> _STUDY MATERIAL_

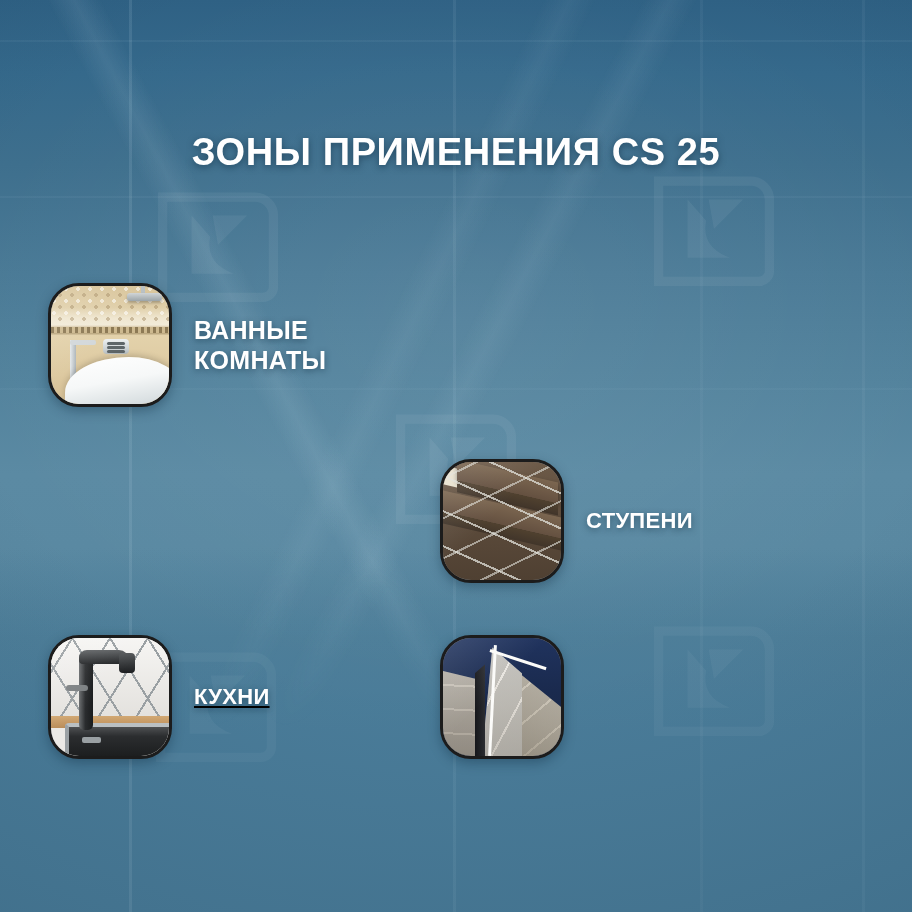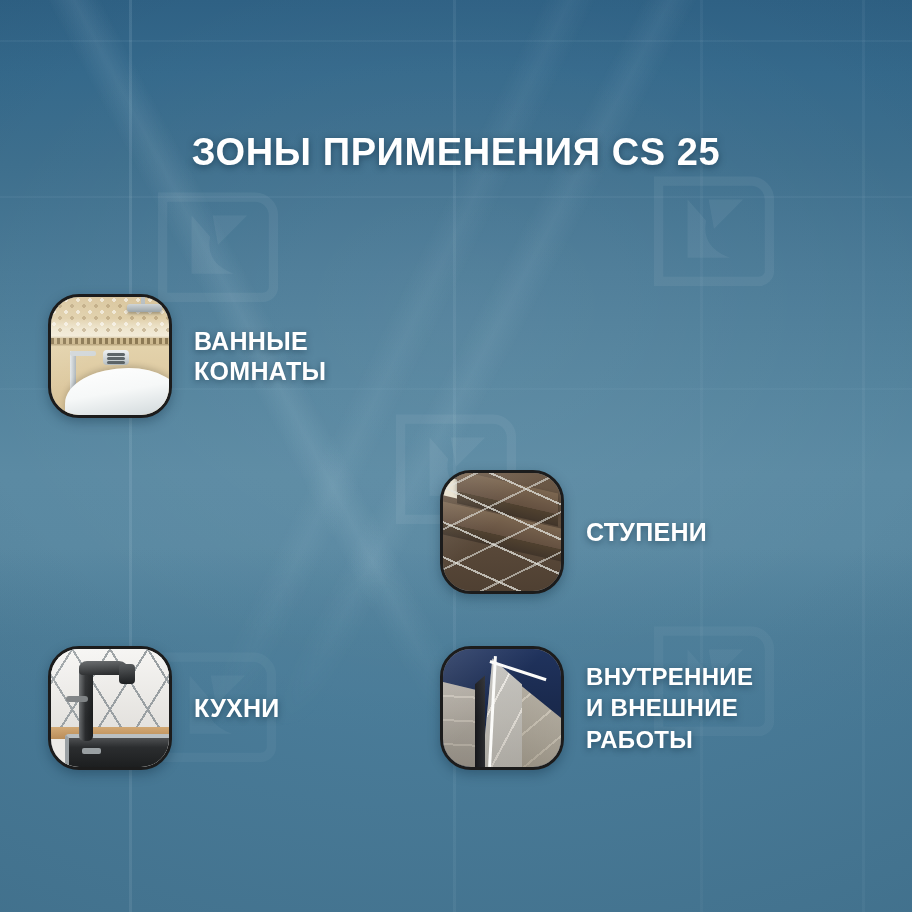--- a/index.html
+++ b/index.html
@@ -90,7 +90,7 @@
   
   #items{
     position:absolute;
-    left:0; top:268px; width:912px;
+    left:0; top:257px; width:912px;
   }
   .row{ position:relative; height:176px; }
   .item{

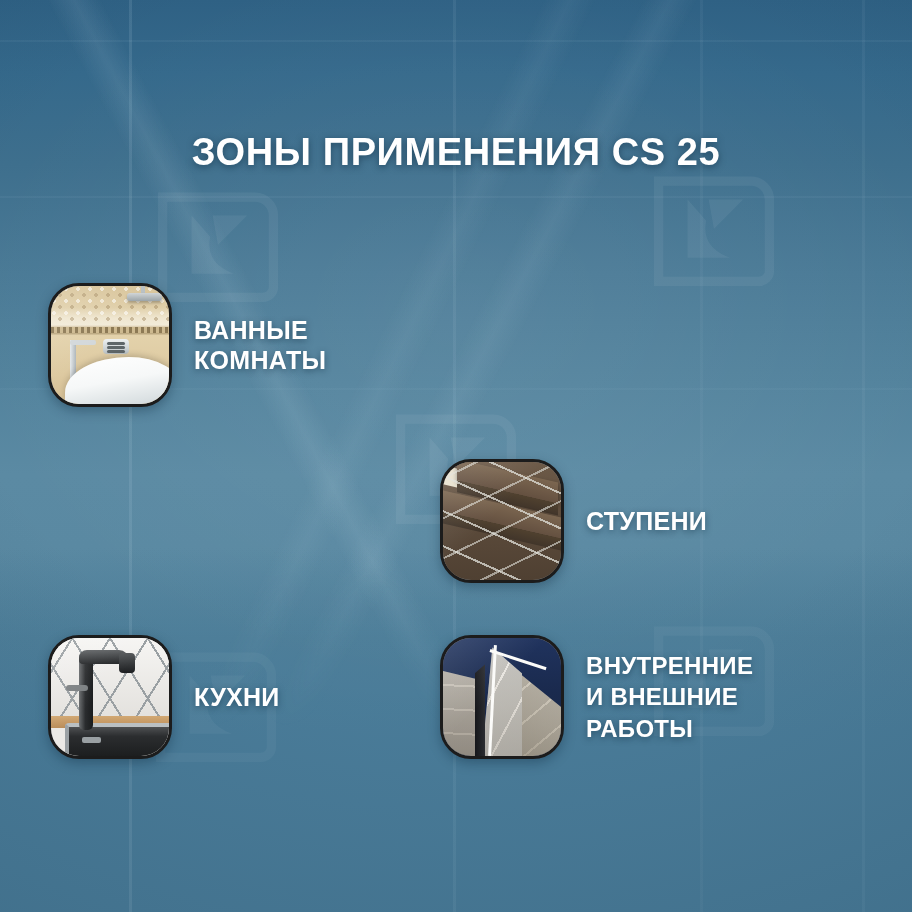--- a/index.html
+++ b/index.html
@@ -122,7 +122,7 @@
   .label{
     margin-left:22px;
     color:#ffffff;
-    font-size:25px;
+    font-size:22px;
     font-weight:bold;
     line-height:1.22;
     letter-spacing:.3px;

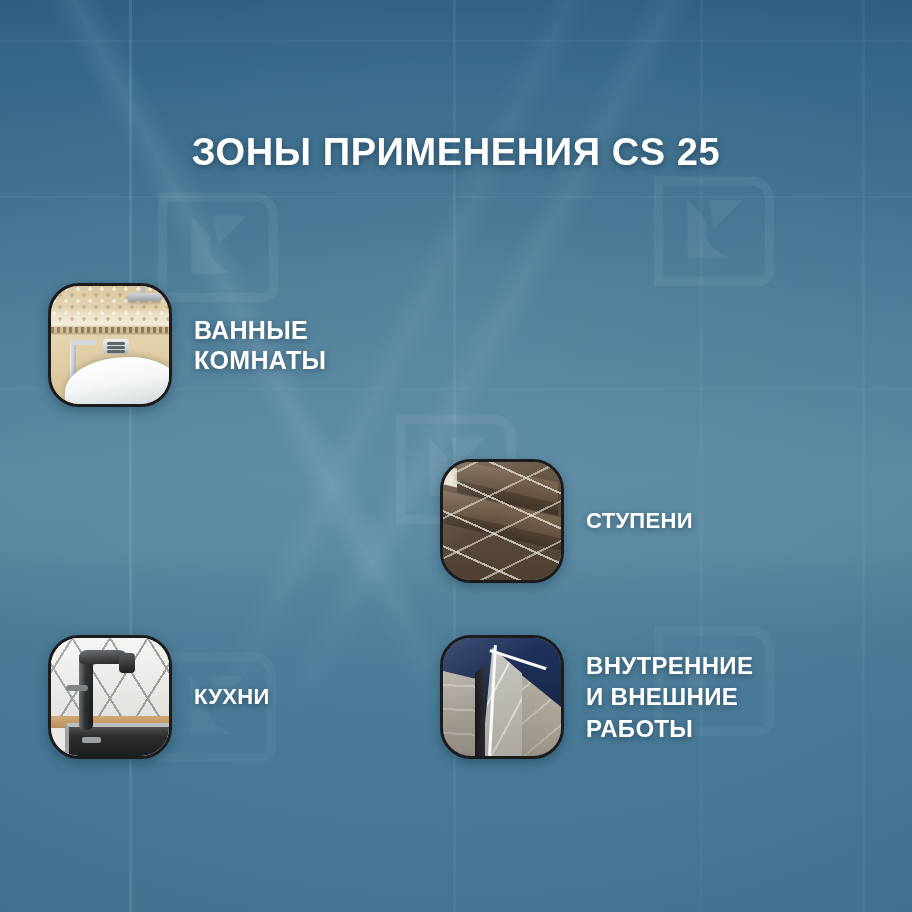--- a/index.html
+++ b/index.html
@@ -375,9 +375,6 @@
         </div>
         <div class="gloss"></div>
       </div>
-      <div class="label">ВНУТРЕННИЕ
-И ВНЕШНИЕ
-РАБОТЫ</div>
     </div>
 
   </div>

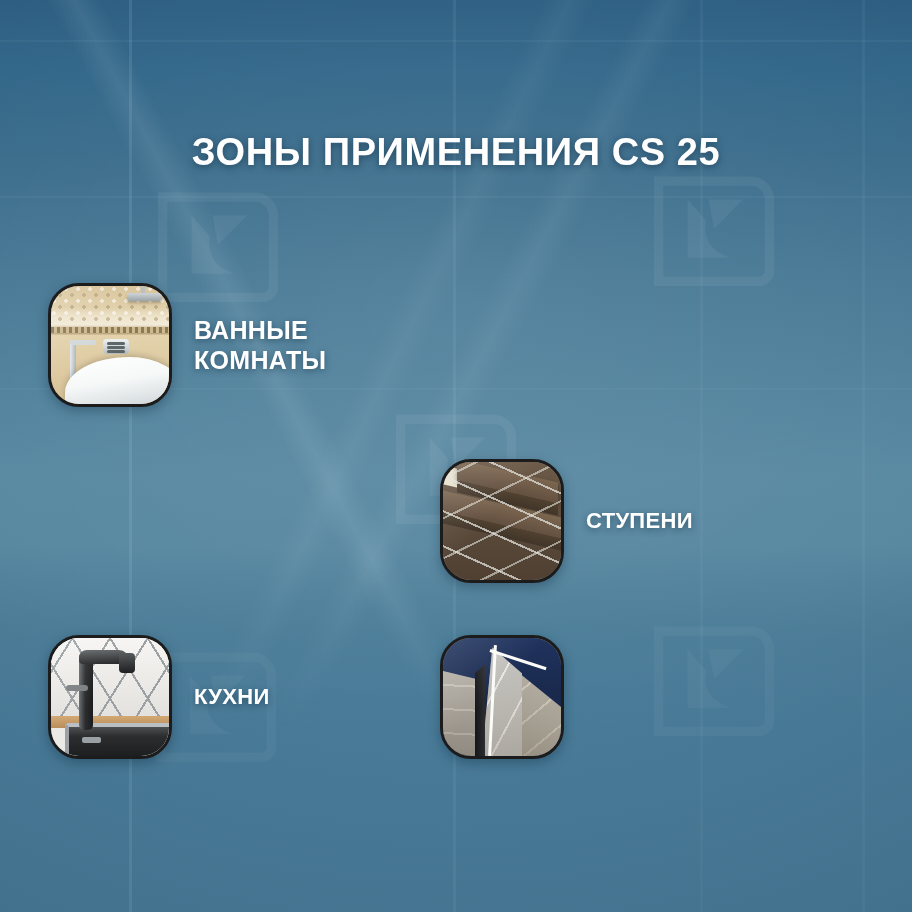--- a/index.html
+++ b/index.html
@@ -344,7 +344,7 @@
 
   <div class="row">
 
-    <div class="item col-left item-kitchen" style="top: 26px;">
+    <div class="item col-left item-kitchen" style="top: 26px; text-decoration: underline;">
       <div class="thumb">
         <div class="scene">
           <div class="k-wall"></div>

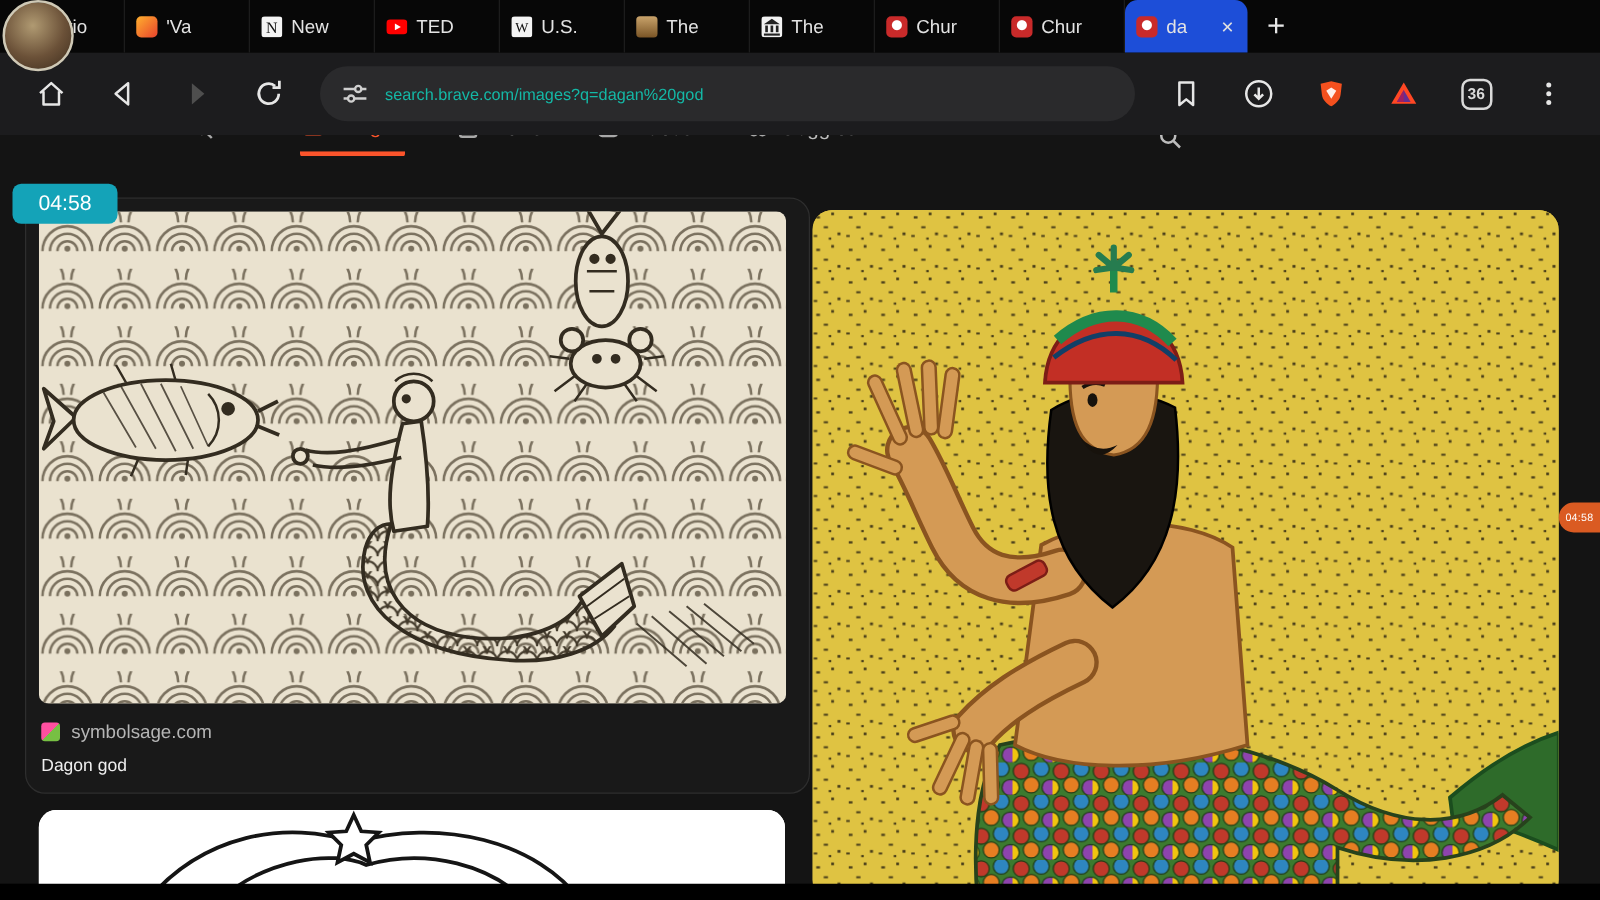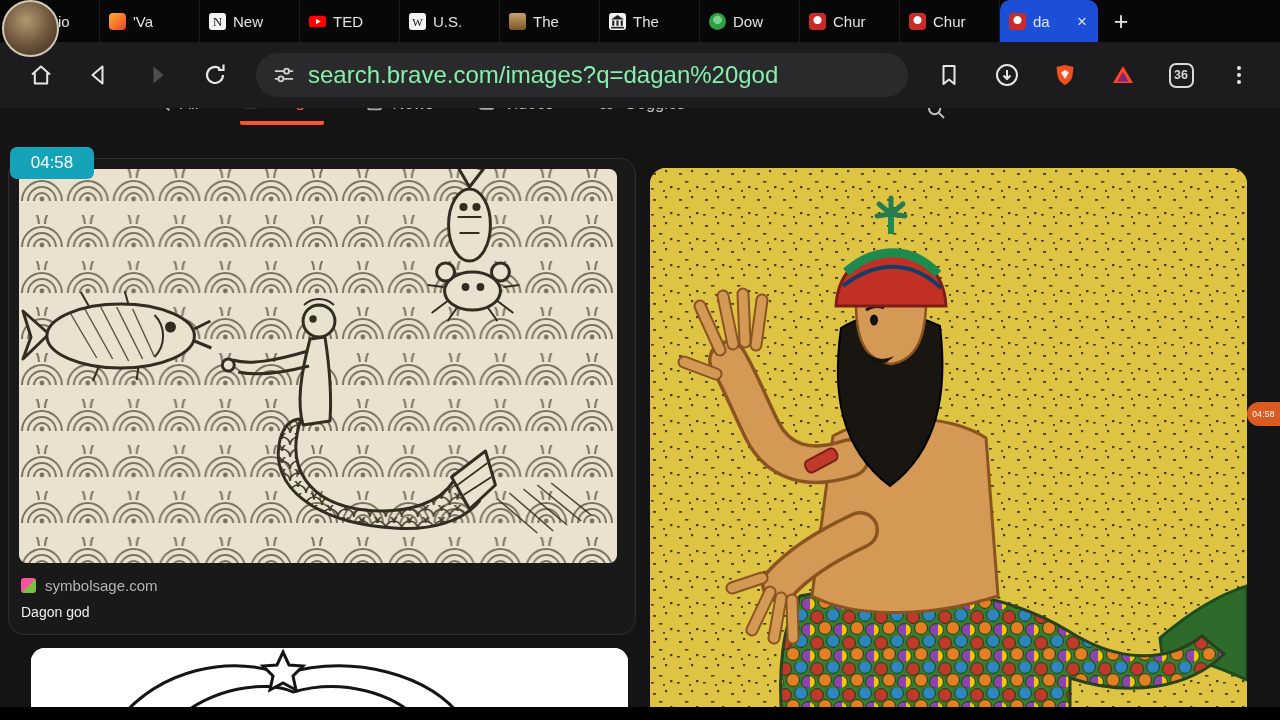--- a/index.html
+++ b/index.html
@@ -119,10 +119,6 @@
           </svg>
         </span>
       <span class="tab-label">The</span>
-    </div>
-    <div class="tab">
-      <span class="fav fav-green"></span>
-      <span class="tab-label">Dow</span>
     </div>
     <div class="tab">
       <span class="fav fav-red"></span>

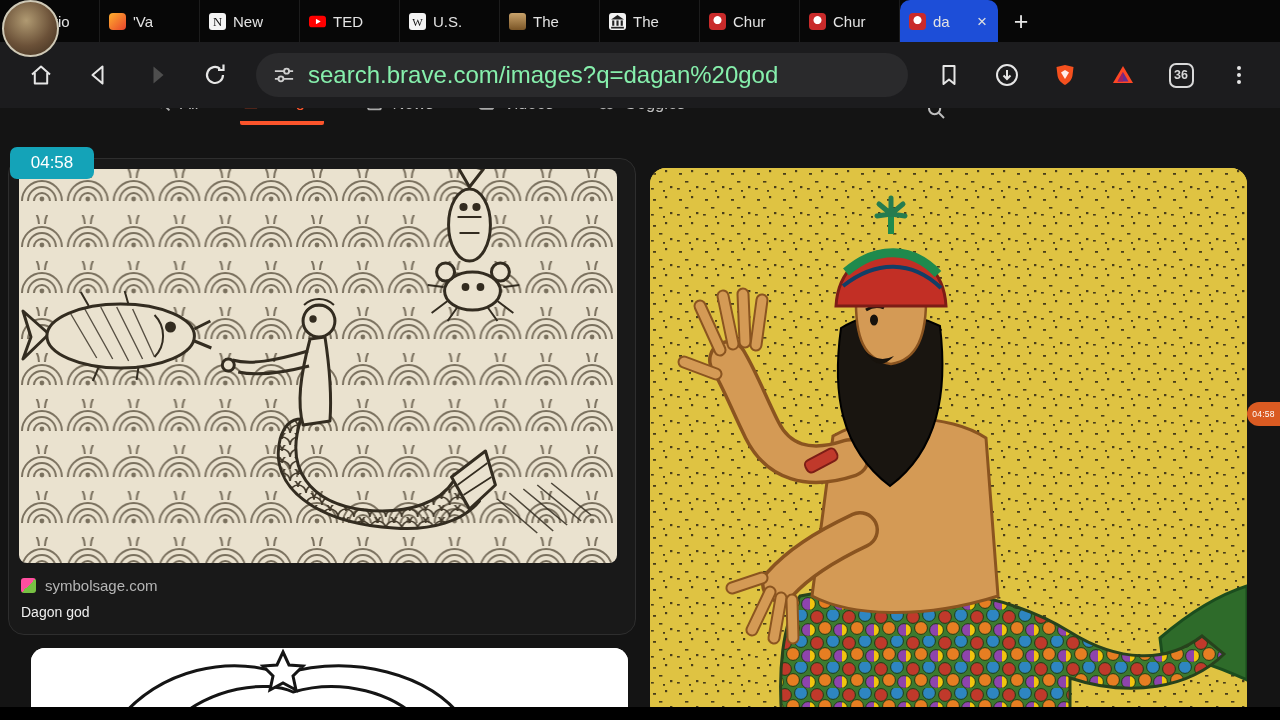--- a/index.html
+++ b/index.html
@@ -31,7 +31,7 @@
   .tool svg{width:26px;height:26px;display:block;}
   .urlbar{flex:1;height:44px;background:#2a2a2c;border-radius:22px;display:flex;align-items:center;padding:0 16px;gap:12px;margin:0 12px;min-width:0;}
   .urlbar svg{width:24px;height:24px;flex:0 0 24px;}
-  .url-text{color:#86efac;font-size:24px;white-space:nowrap;overflow:hidden;}
+  .url-text{color:#14b8a6;font-size:13px;white-space:nowrap;overflow:hidden;}
   .tabcount{width:25px;height:25px;border:2px solid #d9d9d9;border-radius:7px;color:#d9d9d9;font-size:12.5px;display:flex;align-items:center;justify-content:center;font-weight:bold;box-sizing:border-box;}
 
   

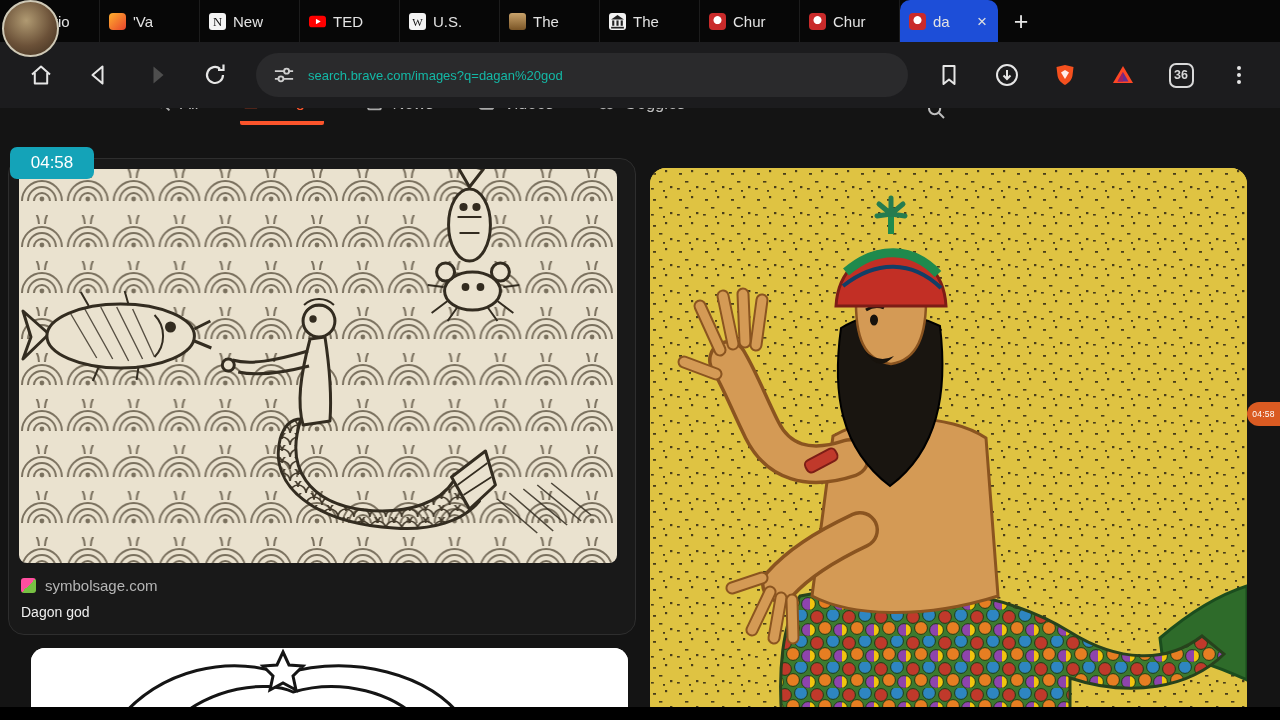--- a/index.html
+++ b/index.html
@@ -44,7 +44,7 @@
   .page-search svg{width:20px;height:20px;display:block;}
 
   
-  .card-left{position:absolute;left:8px;top:158px;width:628px;height:477px;background:#191919;border:1px solid #2e2e2e;border-radius:16px;box-sizing:border-box;z-index:3;}
+  .card-left{position:absolute;left:20px;top:158px;width:628px;height:477px;background:#191919;border:1px solid #2e2e2e;border-radius:16px;box-sizing:border-box;z-index:3;}
   .card-left .img{position:absolute;left:10px;top:10px;width:598px;height:394px;border-radius:8px;overflow:hidden;}
   svg.art{display:block;width:100%;height:100%;}
   .card-foot{position:absolute;left:12px;top:418px;right:12px;}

> _WORK TO COMPLETE_
Gather and copy every line of the data in which the string "items" is found.

> _ANSWER SECTION_
   #items{
   .urlbar{flex:1;height:44px;background:#2a2a2c;border-radius:22px;display:flex;align-items:center;padding:0 16px;gap:12px;margin:0 12px;min-width:0;}
   .tabcount{width:25px;height:25px;border:2px solid #d9d9d9;border-radius:7px;color:#d9d9d9;font-size:12.5px;display:flex;align-items:center;justify-content:center;font-weight:bold;box-sizing:border-box;}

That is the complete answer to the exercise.